Elie Wiesel’s description of Buchenwald in his book “Night.”

Filed under: Buchenwald, Germany, Health — Tags: , , , , — furtherglory @ 8:08 am

Carolyn Yeager has put up a new article on her web site www.eliewieseltatto.com which addresses the issue of Elie Wiesel’s description of the Buchenwald concentration camp in his book “Night.”  You can read the full article here.

Ms. Yeager does not believe that Elie Wiesel was ever an inmate at Buchenwald.  One would think that a highly acclaimed writer like Elie Wiesel would have painted vivid word pictures of the Buchenwald camp.  But that is not the case, as Ms. Yeager points out.  She has come to the conclusion that he was not at Buchenwald because he did not describe the camp at all.

This quote is from http://www.eliewieseltatto.com:

I have to say Wiesel doesn’t describe Buchenwald at all. You don’t know anything about Buchenwald from reading Night. You don’t learn much about Eliezer or anyone else. You are given an impression of suffering, without rhyme or reason, so Buchenwald becomes synonymous with suffering, that’s about it. We don’t know what it looks like.

In the few pages in which Wiesel described his suffering at Buchenwald, he tripped up twice.  The first time was when he wrote “Then I came to a block where they were distributing black coffee.”

In every Holocaust survivor book that you will ever read, you will learn that the morning beverage that was always served in every camp was a coffee substitute, which was called “ersatz Kaffee” in German.

Coffee was very expensive in Europe during World War II.  Keep in mind that coffee beans do not grow in Europe, so coffee had to be imported, and in wartime, there were more important uses for ships. Even in America, coffee was expensive and lots of people drank Postum, a coffee substitute.  My family drank real coffee, but my mother made it so weak that I hated the taste of it.  To this day, I have such bitter memories of her light brown coffee that I never drink coffee.

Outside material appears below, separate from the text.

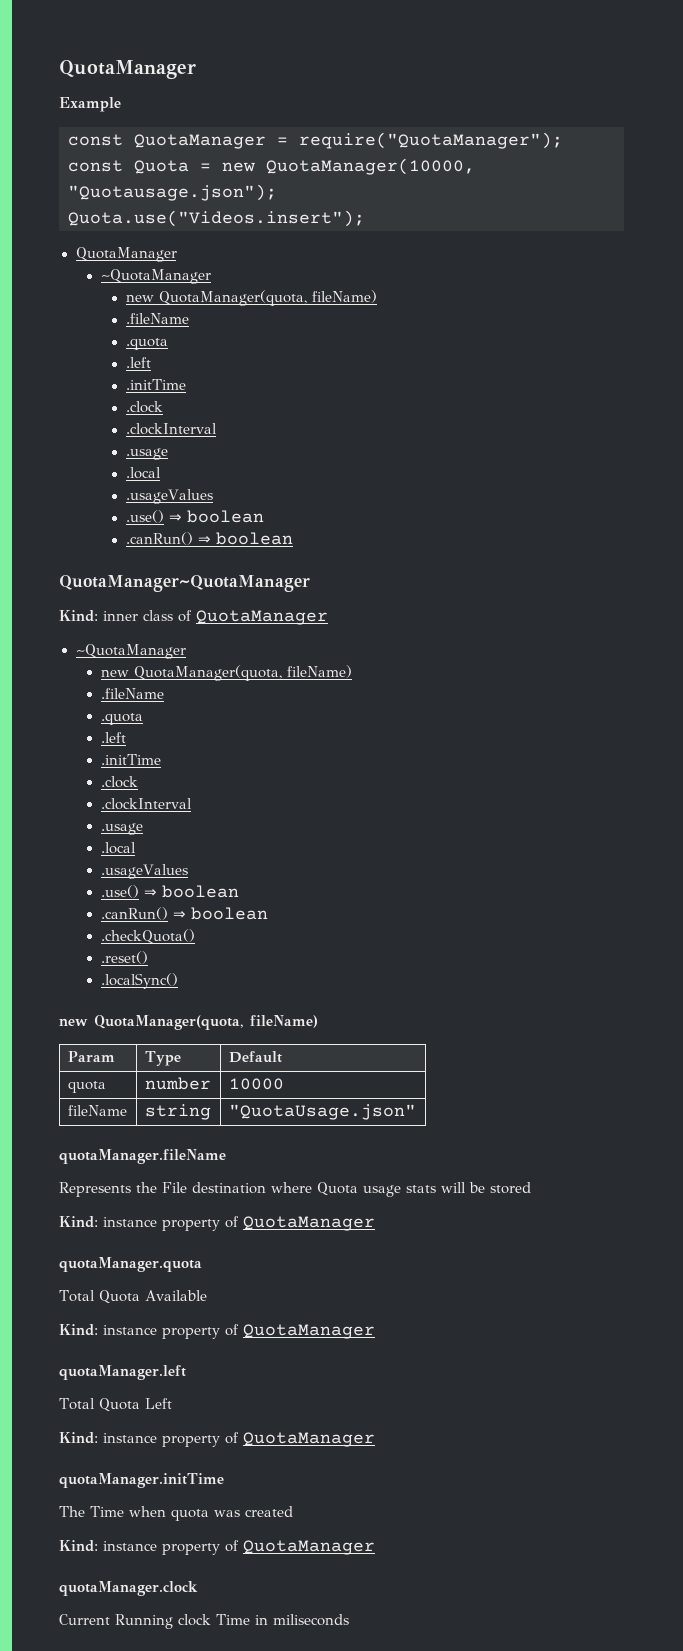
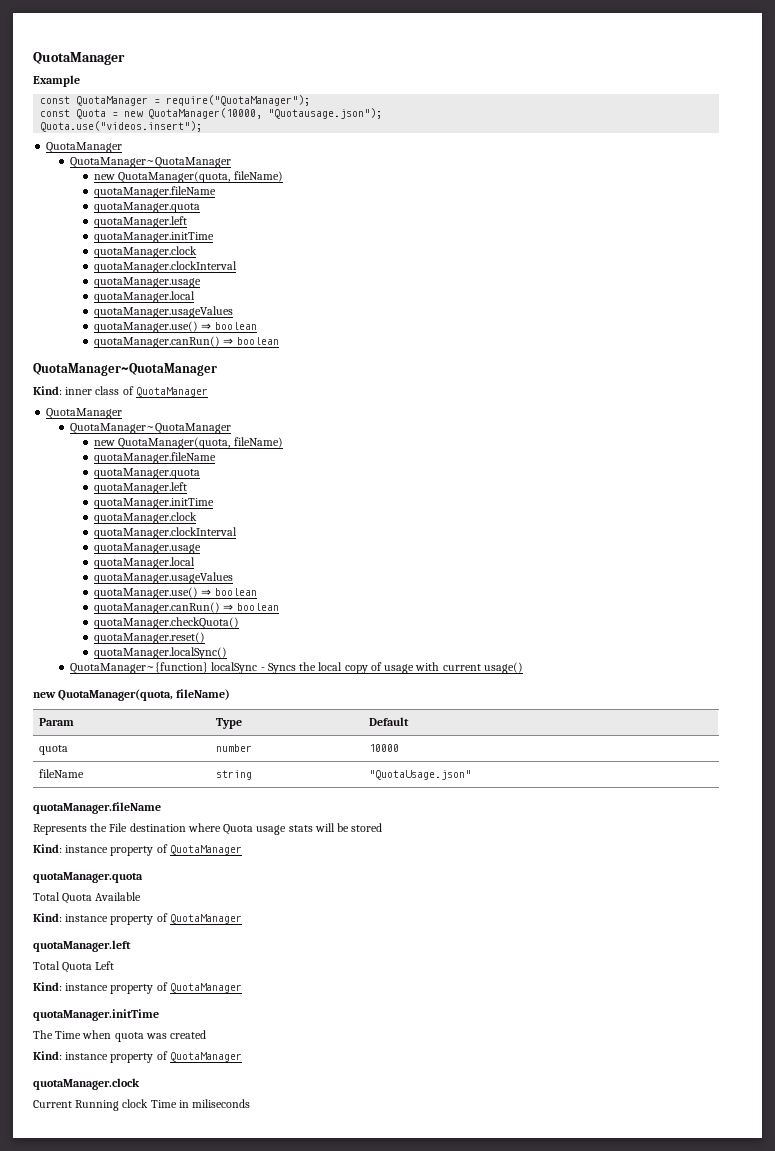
[68,210,365,227] [75,247,177,262] [100,269,211,284] [125,290,377,306] [125,313,189,324] [125,338,168,350] [125,357,151,368] [125,379,186,390] [125,401,163,413] [125,423,217,435] [125,448,168,460] [125,467,161,479] [125,489,213,504] [125,510,264,523] [125,532,193,545] Quota.use("Videos.insert"); // QuotaManager // ~QuotaManager // new QuotaManager(quota, fileName) // .fileName // .quota // .left // .initTime // .clock // .clockInterval // .usage // .local // .usageValues // .use() ⇒ boolean // .canRun() -> [40,121,203,132] [46,142,123,153] [70,157,232,168] [94,171,283,183] [94,186,217,198] [94,202,201,213] [94,216,188,228] [94,232,215,243] [94,246,198,258] [94,261,238,273] [94,277,202,288] [94,291,196,303] [94,306,234,318] [94,321,257,333] [94,336,221,348] Quota.use("videos.insert"); // QuotaManager // QuotaManager~QuotaManager // new QuotaManager(quota, fileName) // quotaManager.fileName // quotaManager.quota // quotaManager.left // quotaManager.initTime // quotaManager.clock // quotaManager.clockInterval // quotaManager.usage // quotaManager.local // quotaManager.usageValues // quotaManager.use() ⇒ boolean // quotaManager.canRun()
[75,644,186,659] [100,665,352,681] [100,688,164,699] [100,713,143,725] [100,732,126,743] [100,754,161,765] [100,776,138,788] [100,798,192,810] [100,823,143,835] [100,842,136,854] [100,864,188,879] [100,885,239,898] [100,907,268,920] [100,929,195,944] [100,951,148,964] [100,973,178,989] ~QuotaManager // new QuotaManager(quota, fileName) // .fileName // .quota // .left // .initTime // .clock // .clockInterval // .usage // .local // .usageValues // .use() ⇒ boolean // .canRun() ⇒ boolean // .checkQuota() // .reset() // .localSync() -> [46,408,123,419] [70,423,232,434] [94,437,283,449] [94,452,217,464] [94,468,201,479] [94,482,188,494] [94,498,215,509] [94,512,198,524] [94,527,238,539] [94,543,202,554] [94,557,196,569] [94,572,234,584] [94,587,257,599] [94,602,279,614] [94,617,240,629] [94,632,206,644] [94,647,228,659] [70,662,523,674] QuotaManager // QuotaManager~QuotaManager // new QuotaManager(quota, fileName) // quotaManager.fileName // quotaManager.quota // quotaManager.left // quotaManager.initTime // quotaManager.clock // quotaManager.clockInterval // quotaManager.usage // quotaManager.local // quotaManager.usageValues // quotaManager.use() ⇒ boolean // quotaManager.canRun() ⇒ boolean // quotaManager.checkQuota() // quotaManager.reset() // quotaManager.localSync() // QuotaManager~{function} localSync - Syncs the local copy of usage with current usage()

One might argue that Elie Wiesel was only 16 years old when he was in Buchenwald and he may not have been familiar with the taste of real coffee, so he didn’t recognize that he was drinking a coffee substitute.  However, back then it was common for very young children to drink coffee.  I started drinking coffee at such a young age that I don’t even remember how old I was at the time.

Besides that, Elie wrote that he had previously been in Auschwitz; according to numerous Auschwitz survivors, ersatz coffee was the only drink ever served.  At Auschwitz, the water wasn’t fit to drink, so it had to be boiled and the foul taste disguised with coffee flavor.  How could Elie have thought that the Germans were serving real coffee to thousands of prisoners in war time?

Ms. Yeager also quotes Wiesel as writing this:  “we had not eaten for nearly six days except for a few stalks of grass and some potato peels found on the grounds of the kitchen.”

This was his second big mistake.  Potato peels found on the grounds of the kitchen?  Has Elie Wiesel ever been to Germany?  The German people do not throw potato peels on the ground — ever.  Except maybe on a compost pile.  But in the camps, the potato peels were put into the soup.

Heinrich Himmler, who was in charge of all the concentration camps, was a health nut.  One of the main foods in all the camps was potatoes, which were put into the soup with the peeling still on.  Himmler knew that the prisoners had to get all the necessary vitamins and minerals from a small amount of food, so he would not have allowed the potatoes to be peeled and the peelings thrown on the ground.  Many Holocaust survivors and Prisoners of War have written that the peelings were left on the potatoes that were in the daily soup.

The health movement started in Germany and back then, people in America were not yet eating potato peels.  As far as I know, the utensil known as a potato peeler did not yet exist back then.  Potatoes were peeled with a paring knife.  Knowing that Americans did not eat potatoes with the peeling on during World War II, all the Holocaust survivor books, that I have ever read, describe the potato peelings that were in the daily soup.  This was one of the greatest crimes of the Holocaust according to the survivors, who interpreted being forced to eat potato peelings as being treated like animals.  The POWs were especially critical of the Germans for serving soup with the peeling still on the potatoes.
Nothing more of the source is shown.